Discussion Zen 5 Speculation (EPYC Turin and Strix Point/Granite Ridge - Ryzen 9000)

DisEnchantment · Sep 29, 2022

Speculate at will

Gideon · Oct 31, 2024

SteinFG said:
+200 MHz and +7% to MSRP, sad.
No meaningful frequency boost plus it's increased in price.

According to the video, the base clock is 500Mhz higher and overclocking is enabled. The average gaming uplift was 8% so the MSRP hike (while not fun) makes sense.

And I'm pretty sure there is some headroom (based on the leak) They'll almost certainly clock the 7900X3D and 7950X3D higher, as there would be more reasons to buy them.

I'm not a fan of the price hikes, considering that you could buy a 7800X3D for 380€ (with 20% VAT) in my country, but now it's about 480€. But that's just the way it is with no competition. Gen on gen that hike makes a lot of sense, particularily because of the upped productivity performance as well.

Hans de Vries · Oct 31, 2024

Very nice: The 3D V- cache is now as wide as the CCD and indeed below it!

Hitman928 · Oct 31, 2024

Joe NYC said:
So is the die below? Andreas Schilling thinks so:

https://twitter.com/x/status/1851975685071421659

According to the animation (which may not be technically accurate but usually AMD doesn't miss that badly with this stuff), yes, the cache die is on bottom and all of the signaling and power is coming through the cache chip as well. In the animation, you can see TSVs distributed all throughout the die which is why the cache die is the same size as the CCD now. I thought I was misremembering this fact earlier when discussing this as I couldn't find the evidence again, but it turns out I wasn't, the TSVs seem to be everywhere now.
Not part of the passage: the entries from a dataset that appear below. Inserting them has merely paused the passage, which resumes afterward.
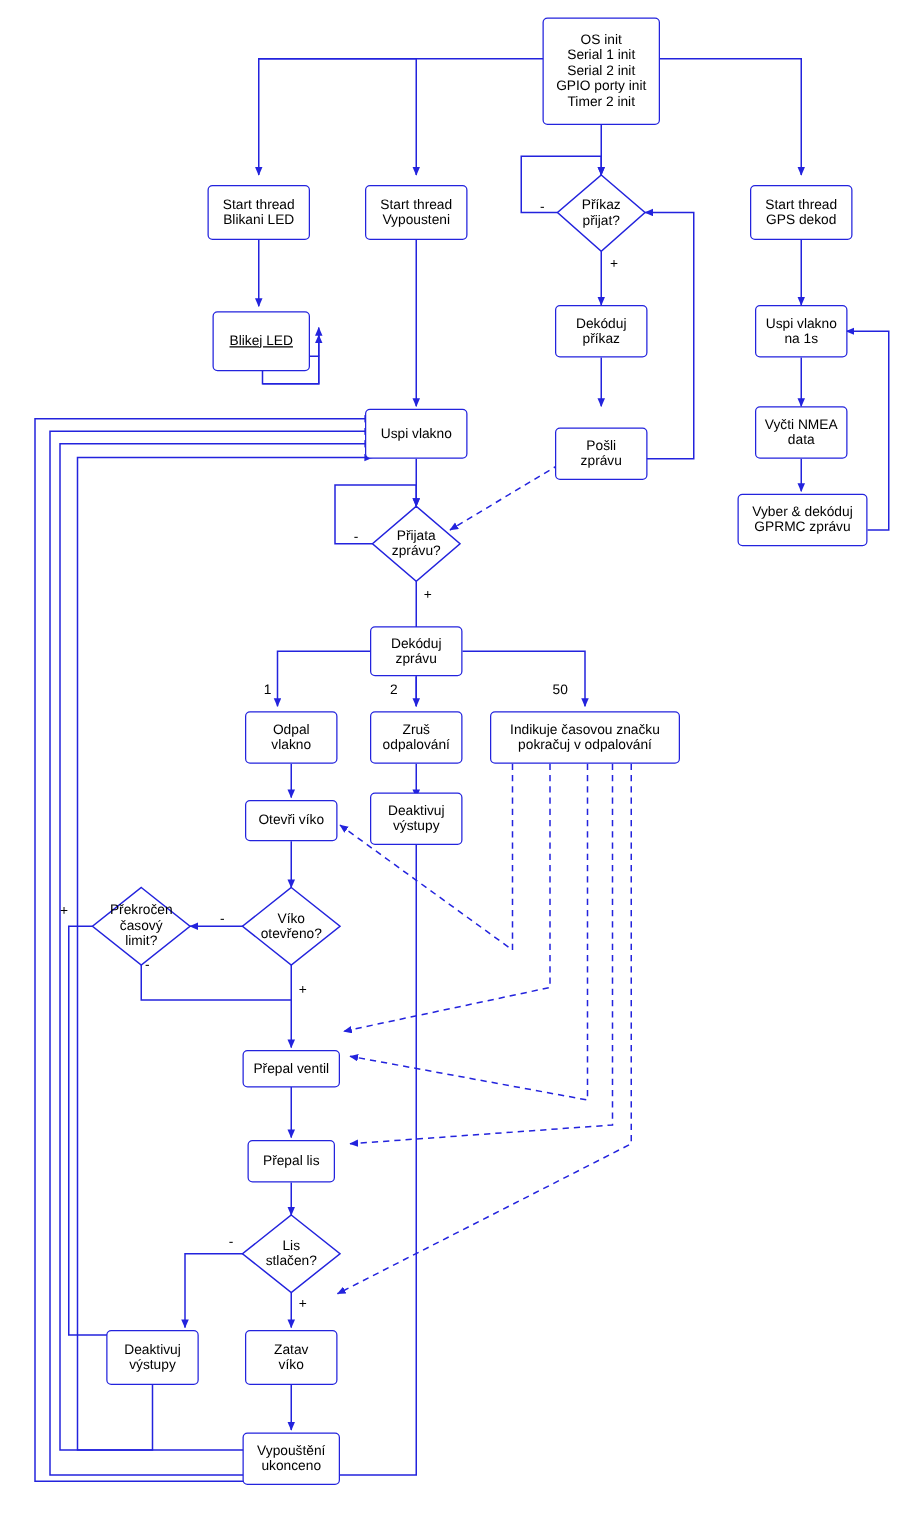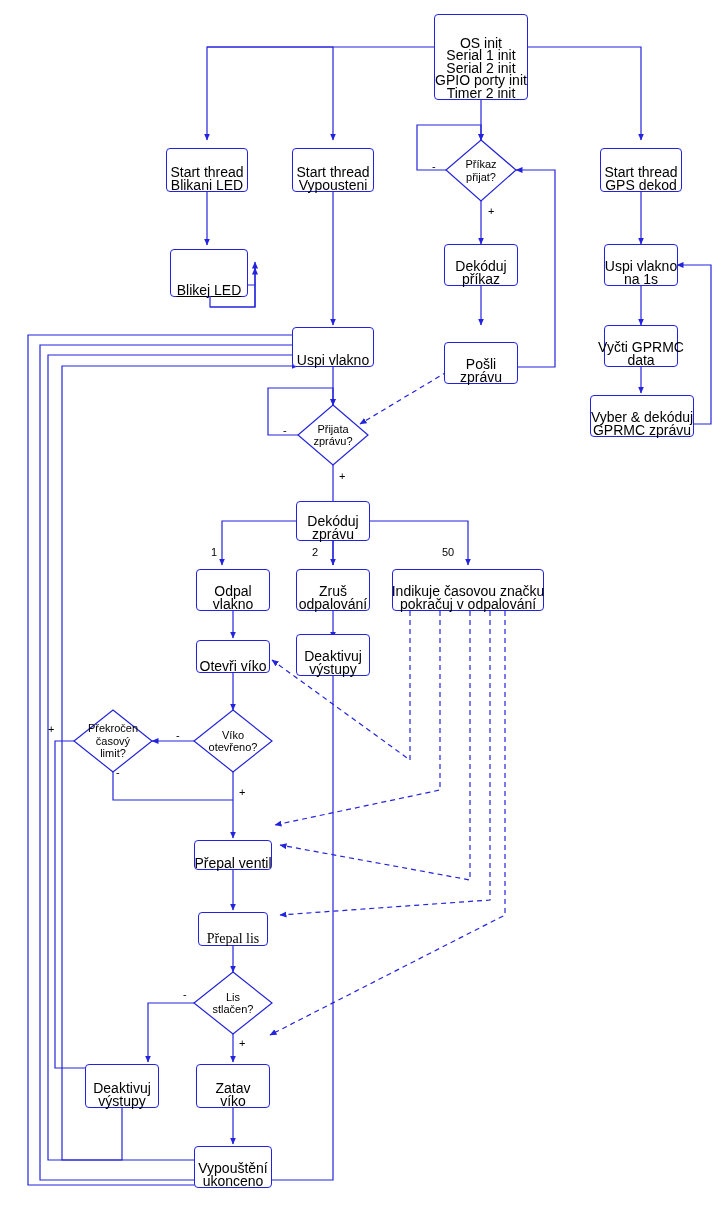"OS init" .node { align-items: flex-end -> center; font-size: 14px -> 11px }
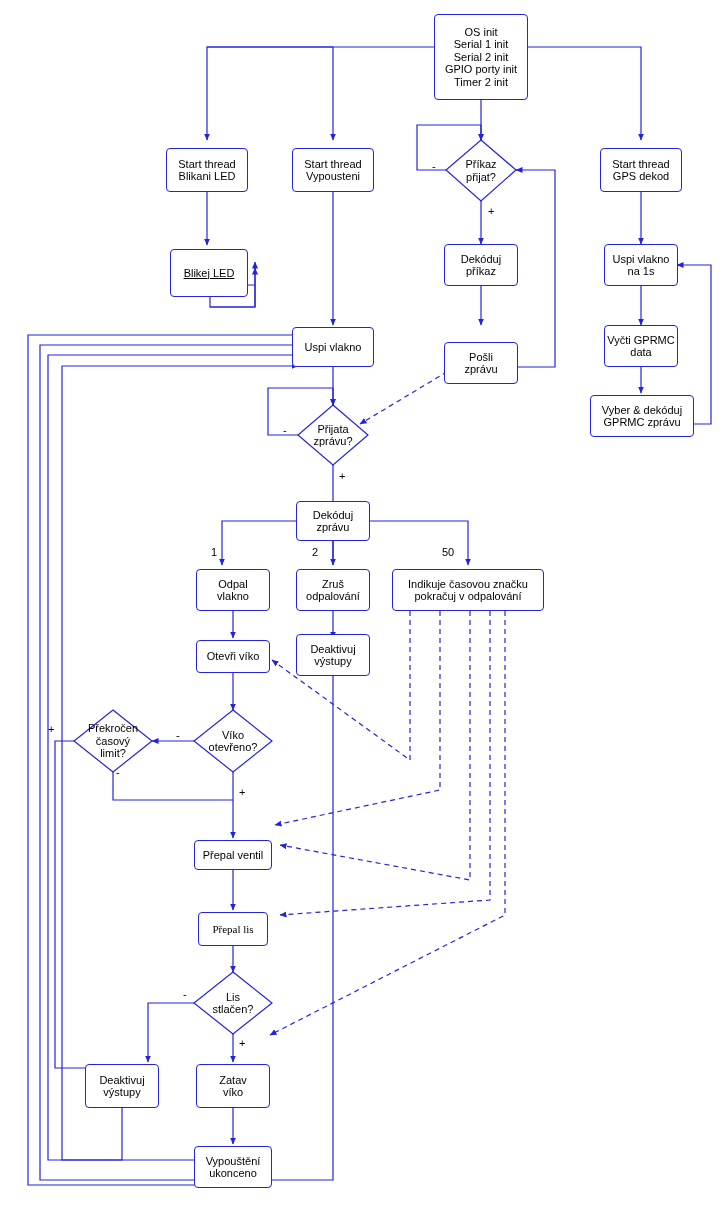"Vyčti GPRMC" span { text: GPRMC -> NMEA }
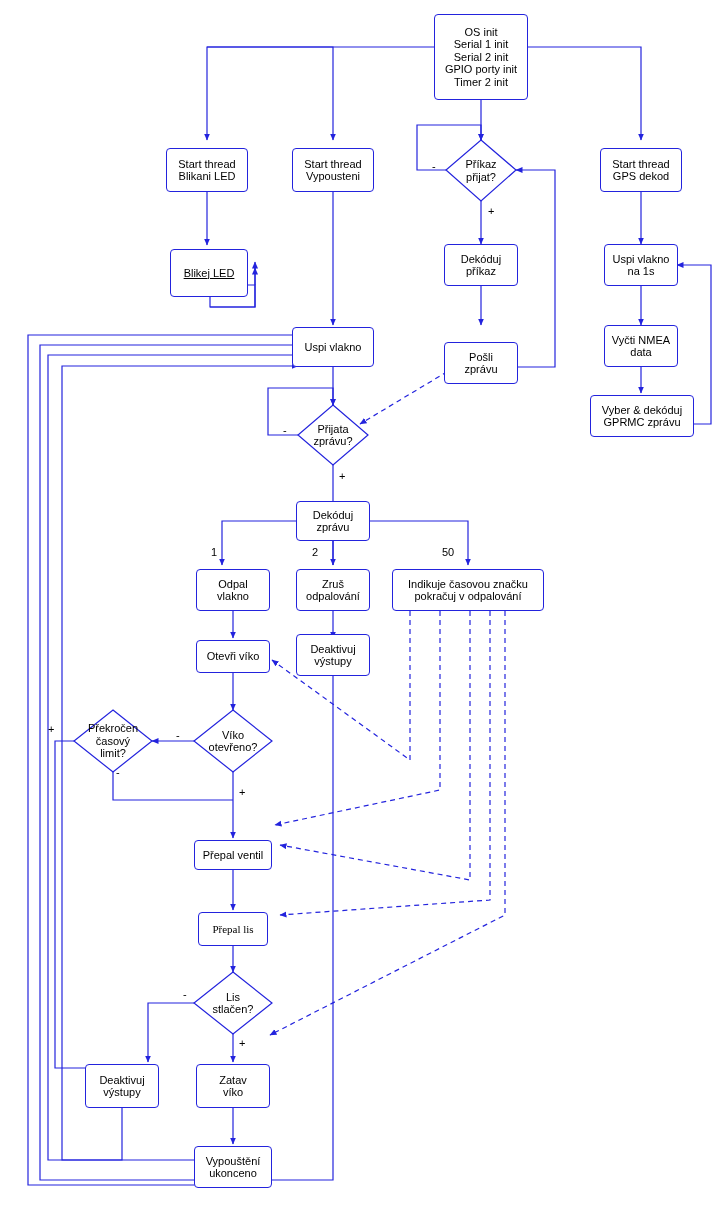"Přepal lis" div.node { font-family: Liberation Serif, serif -> none }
It also shows the CCD is not flip chip.

I mentioned previously if the top die is CCD and not flip chip, this means that AMD figured something out in getting the heat out without a flip chip orientation. Either that or the chip runs cool enough that the increased hotspotting from not being flip chip doesn't limit the chip. Probably a bit of both. I'm thinking this has been born out of research AMD has done in BSPD designs where the top die isn't flip chip and is a good sign that they will be able to transition to BSPD without issue.

Joe NYC · Oct 31, 2024

Hans de Vries said:
Very nice: The 3D V- cache is now as wide as the CCD and indeed below it!

View attachment 110671

This could, in theory, allow Wafer on Wafer packaging, meaning much greater capacity to produce these chips in volume.

Hitman928 · Oct 31, 2024

Someone else pointed out earlier that the Vcache dies are a different stepping than the vanilla dies. I wonder if they did this to change the power and ground routing and they are actually distinct dies, or if they leave both paths on the chip and the additional stepping was to fix something for the Vcache dies but vanilla dies will move to the new stepping as well?

Hans de Vries · Oct 31, 2024

Joe NYC said:
This could, in theory, allow Wafer on Wafer packaging, meaning much greater capacity to produce these chips in volume.

Now wondering if they could possibly have a united 3D V-Cache under both CCD's for the 9950X3D and 9900X3D, with direct L3 connect and bypassing the serial interconnect via the IOD die....

That would resolve a perceived weakness of the current design.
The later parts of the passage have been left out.